Investors noticed. The stock stopped sliding and getting up as the market realized DraftKings was not just another sports betting app. It was trying to become a bigger platform where people could trade contracts on outcomes from elections to award shows to major sports events.
What Is A Prediction Market Anyway?
Think of it like this. Instead of betting on who wins the game, you buy a small contract that pays out if a specific event happens. Will Team A reach 10 wins this season? Will candidate B win the primary?
It is trading outcomes, not just placing a bet. Fans get a new way to engage, and traders get another asset to trade. For DraftKings it is a chance to expand beyond pure sportsbook revenue and offer something more like a financial product that people can trade frequently.
According to Jason Robins, the chief executive officer at DraftKings, will allow prospective players in in states without legal sports betting a chance to get in on the action. During DraftKings’ Business Update for Q3 2025, Robins said:
“We are excited about our pending launch of DraftKings predictions and its potential to expand our total addressable market in the coming months. We expect DraftKings predictions to enter many new states with sport event contracts, unlocking a new customer base and revenue stream. Nearly half the country’s population remains without access to legal online sports betting. But there are several other companies offering federally regulated predictions in all 50 states as growth in predictions continues. This may also motivate more states to legalize online sports betting and iGaming with reasonable regulation and taxation.”
Wall Street’s Reaction
Onlookers changed their tune quickly. Some called the acquisition a good move, and others had their reservations about execution and regulation.

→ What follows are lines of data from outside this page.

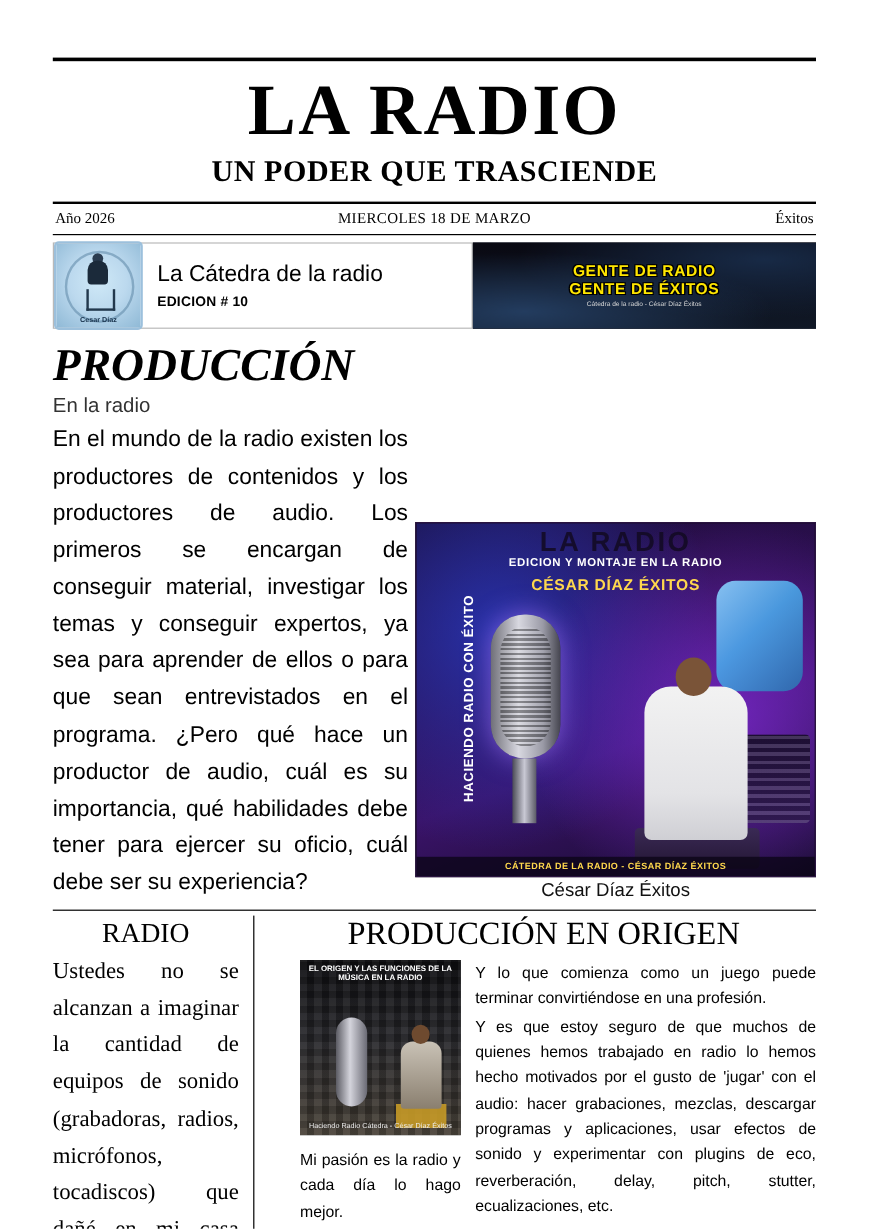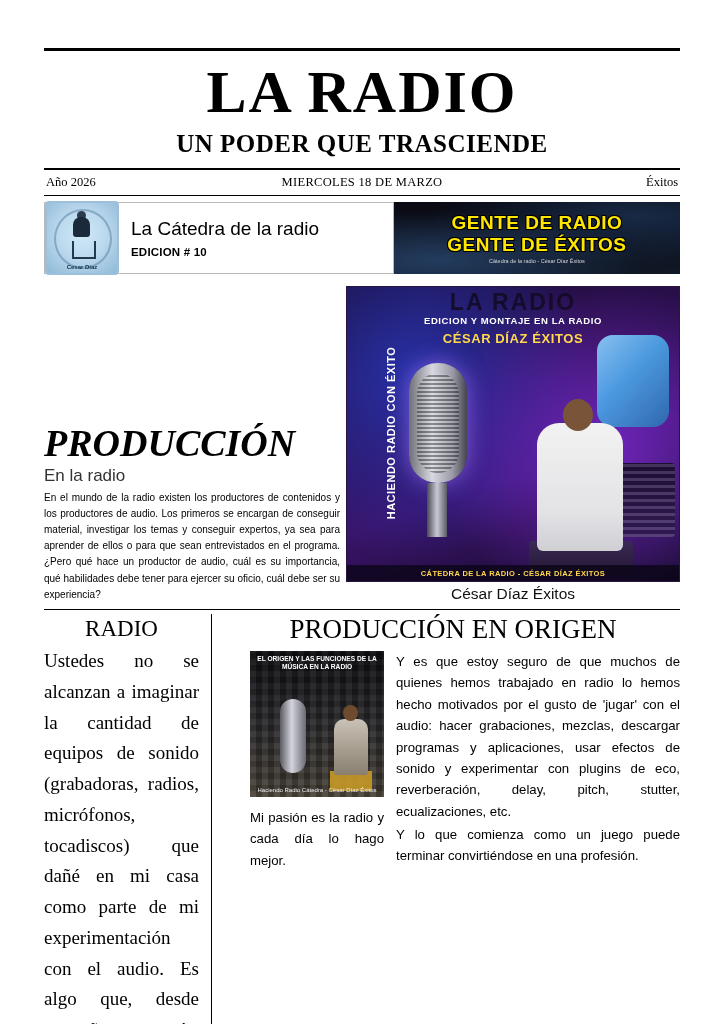--- a/index.html
+++ b/index.html
@@ -172,7 +172,7 @@
     position: relative;
     font-family: "Liberation Sans", sans-serif;
     font-weight: 700;
-    font-size: 19px;
+    font-size: 13px;
     letter-spacing: .5px;
     color: #ffe600;
     text-shadow: 1px 1px 0 #000, -1px -1px 0 #000, 1px -1px 0 #000, -1px 1px 0 #000;

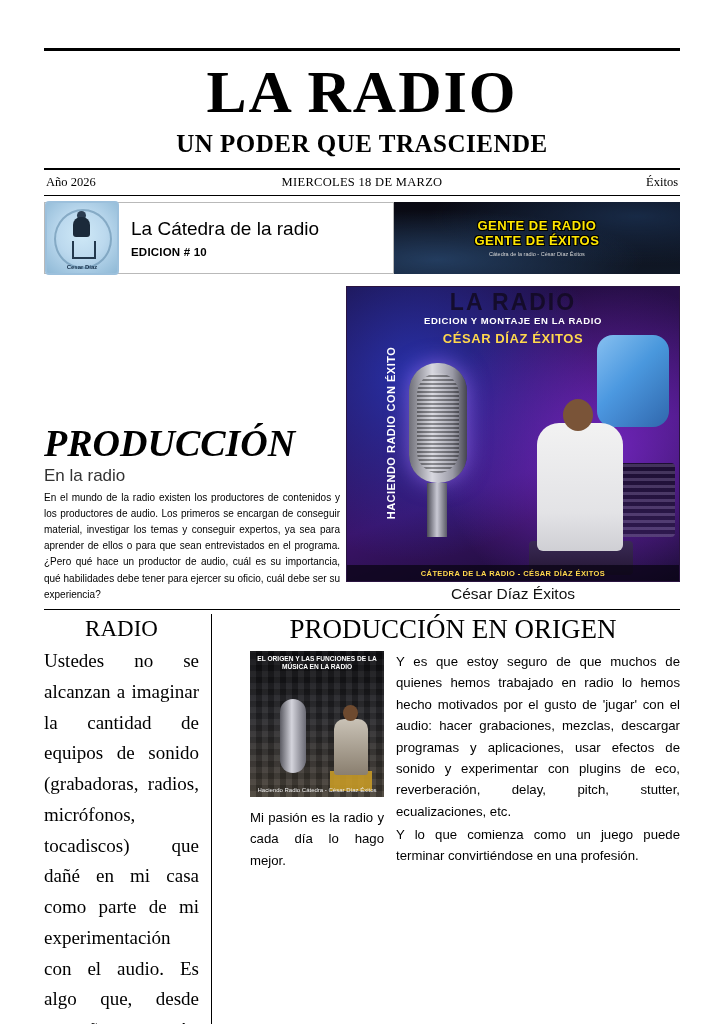--- a/index.html
+++ b/index.html
@@ -213,7 +213,7 @@
   }
   .body-text {
     font-family: "Liberation Sans", sans-serif;
-    font-size: 10px;
+    font-size: 19px;
     line-height: 1.62;
     text-align: justify;
     margin: 0;

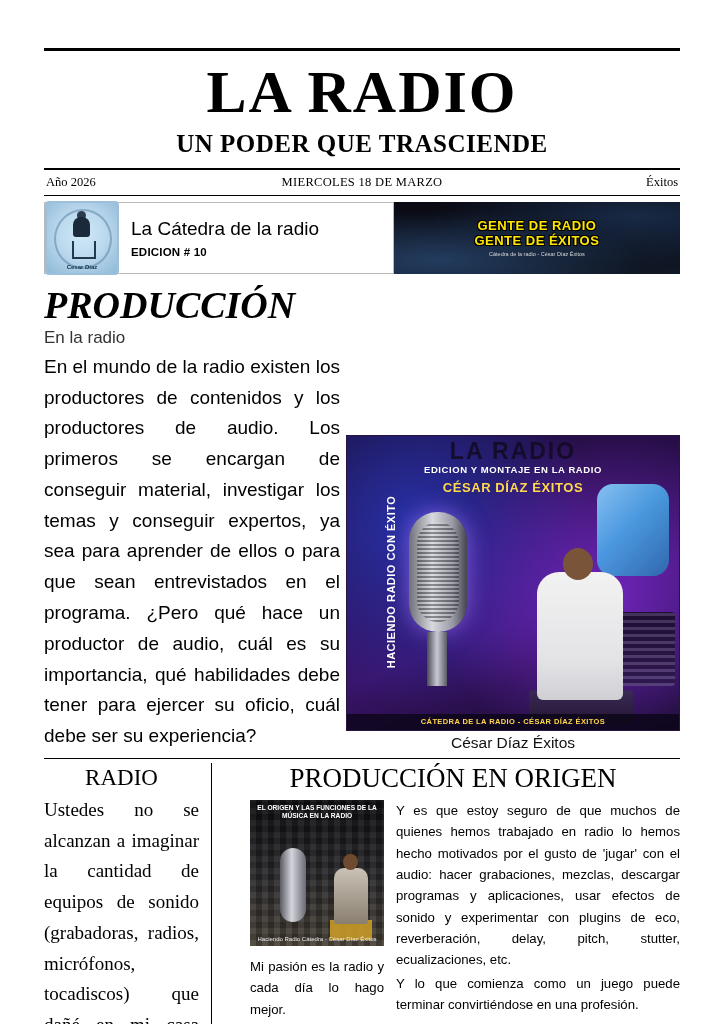--- a/index.html
+++ b/index.html
@@ -584,8 +584,8 @@
           <p>Mi pasión es la radio y cada día lo hago mejor.</p>
         </div>
         <div class="wide-col">
+          <p>Y lo que comienza como un juego puede terminar convirtiéndose en una profesión.</p>
           <p>Y es que estoy seguro de que muchos de quienes hemos trabajado en radio lo hemos hecho motivados por el gusto de 'jugar' con el audio: hacer grabaciones, mezclas, descargar programas y aplicaciones, usar efectos de sonido y experimentar con plugins de eco, reverberación, delay, pitch, stutter, ecualizaciones, etc.</p>
-          <p>Y lo que comienza como un juego puede terminar convirtiéndose en una profesión.</p>
         </div>
       </div>
     </div>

Prediction markets are neat but not free from legal drama. There is an ongoing tension between federal oversight and state gaming rules. Some states and industry groups worry that these markets can be used to circumvent local protections. That is why partnering with a federally licensed exchange like Railbird is smart.
Still, that does not mean there will not be big fights. Expect more legal tests, more regulatory questions, and probably more headlines as the product rolls out.